_Provided information_
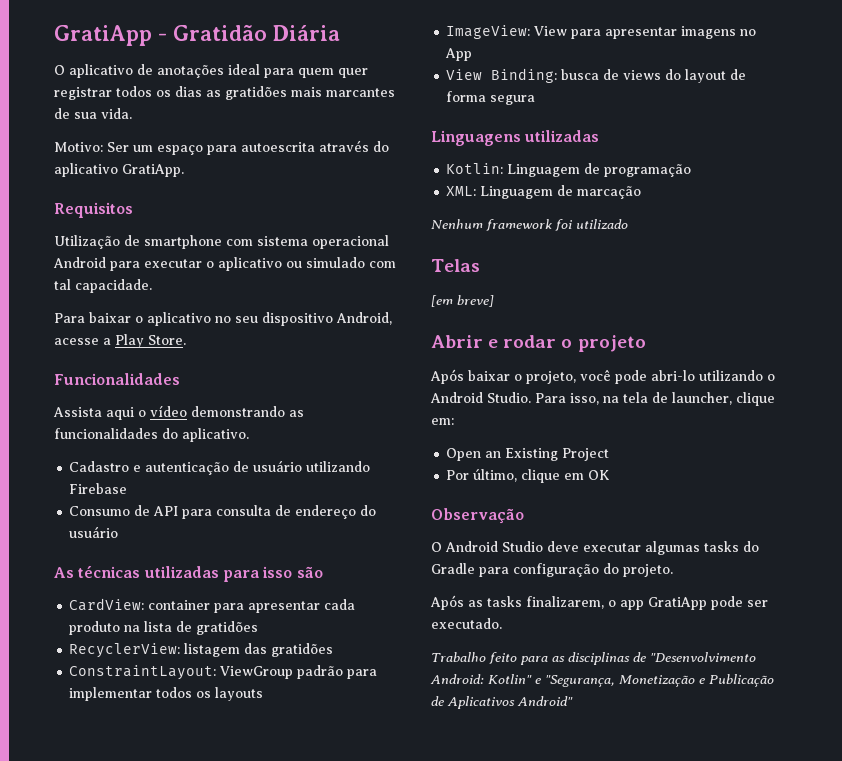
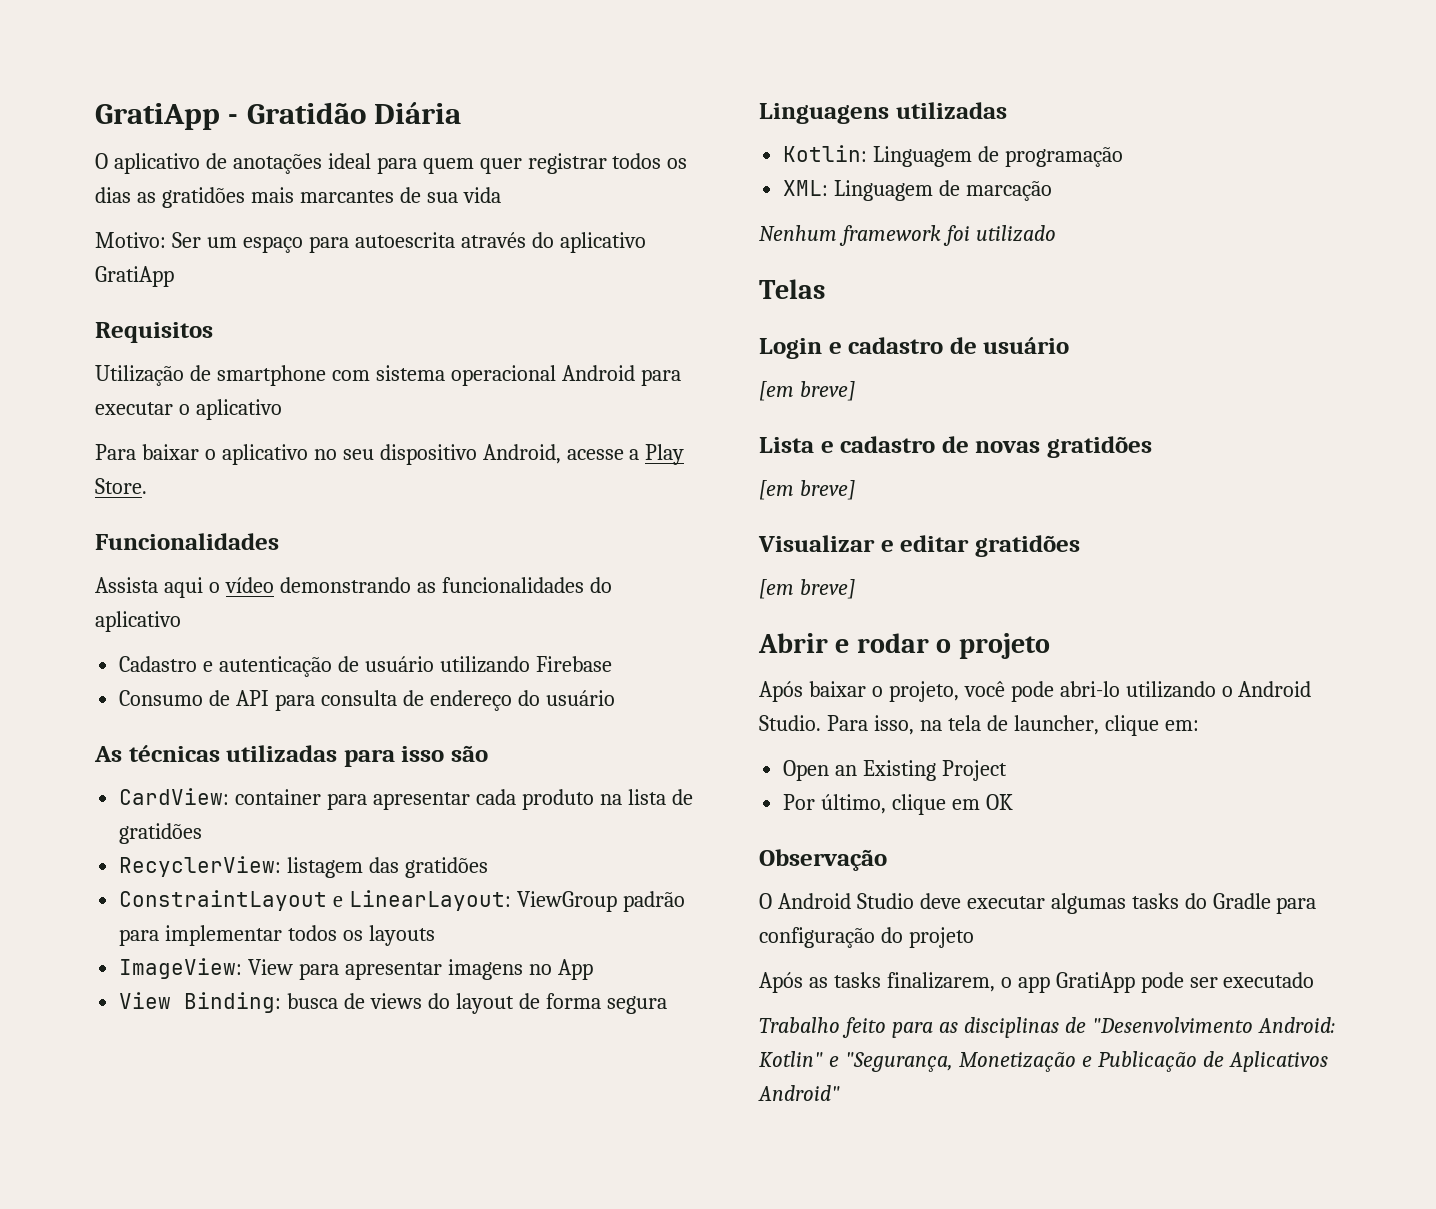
[101,108,132,119] vida. -> [462,187,501,203] vida
[122,164,184,177] GratiApp. -> [95,266,174,287] GratiApp
[286,257,396,268] [54,279,152,293] ou simulado com tal capacidade. -> (282, 409) none
[182,428,249,442] aplicativo. -> [95,611,181,632] aplicativo
[69,665,217,680] ConstraintLayout: -> [119,890,512,911] ConstraintLayout e LinearLayout:
(480, 265) none -> [759,337,1070,359] [759,381,855,401] [759,436,1153,458] [759,480,855,500] [758,535,1080,557] // Login e cadastro de usuário // [em breve] // Lista e cadastro de novas gratidões // [em breve] // Visualizar e editar gratidões
[623,564,673,577] projeto. -> [908,927,974,948] projeto
[431,618,502,629] executado. -> [1223,972,1315,988] executado

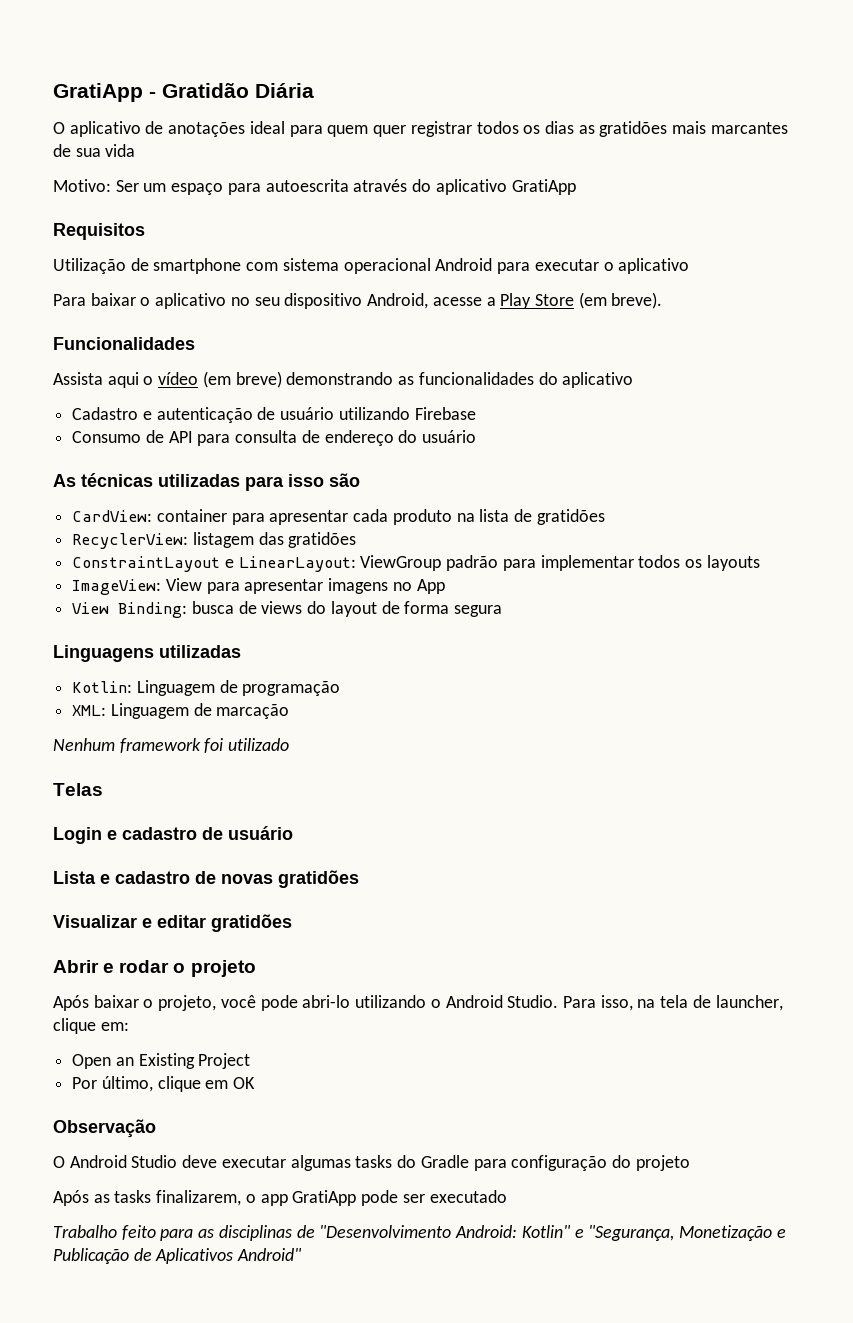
[95,478,147,494] Store. -> [534,292,663,309] Store (em breve).
(274, 585) none -> [202,371,282,388] (em breve)
[759,381,855,401] // [em breve] -> (293, 833) none
[759,480,855,500] // [em breve] -> (359, 879) none
[759,579,855,599] // [em breve] -> (292, 923) none

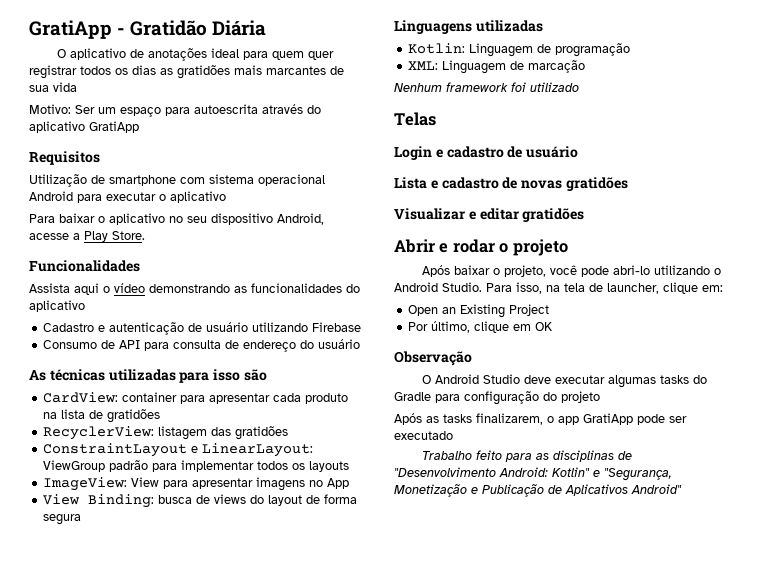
[534,292,663,309] Store (em breve). -> [112,231,145,240] Store.
[202,371,282,388] (em breve) -> (145, 288) none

_How to complete this task_
An answer containing only the lines from the one holding "[759,480,855,500] // [em" through the close of the entries above, reproduced exactly and stripped of pictures, is expected.

_Solved exercise_
[759,480,855,500] // [em breve] -> (359, 879) none
[759,579,855,599] // [em breve] -> (292, 923) none

[534,292,663,309] Store (em breve). -> [112,231,145,240] Store.
[202,371,282,388] (em breve) -> (145, 288) none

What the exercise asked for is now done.